Chinese and U.K. investigators have developed an artificial intelligence (AI) algorithm that can detect chronic myocardial infarction (MI) on noncontrast-enhanced cardiac cine MRI. This might avoid the need for gadolinium-based contrast, according to an article posted online on 30 April in Radiology.
The deep-learning algorithm was highly sensitive and specific for diagnosing chronic MI, reported the group led by Dr. Nan Zhang of Capital Medical University in Beijing and Guang Yang of the Royal Brompton Hospital and Imperial College London in the U.K. The researchers also found no statistical difference between the areas of chronic MI detected by the algorithm on noncontrast-enhanced MRI and manual segmentations performed by an expert radiologist on gadolinium-enhanced MRI.

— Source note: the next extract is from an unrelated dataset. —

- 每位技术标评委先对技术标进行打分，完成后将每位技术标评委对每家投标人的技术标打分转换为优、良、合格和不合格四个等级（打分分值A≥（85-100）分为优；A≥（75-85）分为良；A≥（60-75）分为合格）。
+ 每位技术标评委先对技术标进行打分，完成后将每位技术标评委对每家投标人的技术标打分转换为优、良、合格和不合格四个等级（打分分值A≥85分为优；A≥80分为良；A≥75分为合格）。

Late gadolinium enhancement on MRI scans has become the ground-truth reference technique for cardiac MRI, the researchers noted. But gadolinium is contraindicated in patients with severe renal impairment, and concerns about gadolinium deposition in patient tissue have sparked interest in finding ways to reduce or replace gadolinium where possible.
In the current paper, the researchers discussed the use of an algorithm they developed that could help. The algorithm is based on a recurrent neural network and first extracts representative local and global motion features from nonenhanced cardiac cine MRI. It can then predict the location, size, and transmurality of MI without gadolinium-enhanced imaging, according to the researchers.
The group trained and tested an algorithm on 212 patients with chronic MI and 87 healthy controls who had all received both nonenhanced cardiac cine MRI (25 phases per cardiac cycle) and late gadolinium-enhanced MRI. Of the participants, 80% were used to train the model and 20% were utilized for testing.
Performance of deep-learning model for detecting chronic myocardial infarction | |
Deep-learning model | |
Sensitivity | 89.8% |
Specificity | 99.1% |
Area under the curve | 0.94 |
In comparison with the ground-truth manual segmentations performed by a radiologist with seven years of experience in cardiovascular MRI, the deep-learning algorithm didn't produce statistically significant differences in calculating the number of MI segments, per-patient MI area, and MI area percentage.
The researchers said that their deep-learning framework can be readily expanded for use in future prospective studies.
"Future larger-scale studies with data from multiple sites are required for a full validation of our deep-learning framework," they wrote. "These would also allow the accuracy of MI prediction to be determined for different myocardial segments with different motion characteristics. Further comparison with microvascular obstructions excluding data and texture analysis will be investigated in future work."
In an accompanying editorial, Dr. Tim Leiner, PhD, of Utrecht University Medical Center in the Netherlands noted that cardiac MRI without the use of gadolinium-based MRI contrast isn't yet clinically feasible, as sufficient evidence from prospective multicenter outcome studies doesn't currently exist.
"Until these data are available, cardiac imagers will keep injecting gadolinium-based contrast agent, or they will select alternative imaging modalities in patients for whom contrast-enhanced cardiac MRI is contraindicated," he wrote.
He congratulated the authors, though, for demonstrating the promise of deep learning in assessing the presence and extent of myocardial scar tissue in patients with chronic MI.
"Their work is another important step forward in making cardiac MRI safer, faster, more cost-effective, and more patient friendly," Leiner wrote.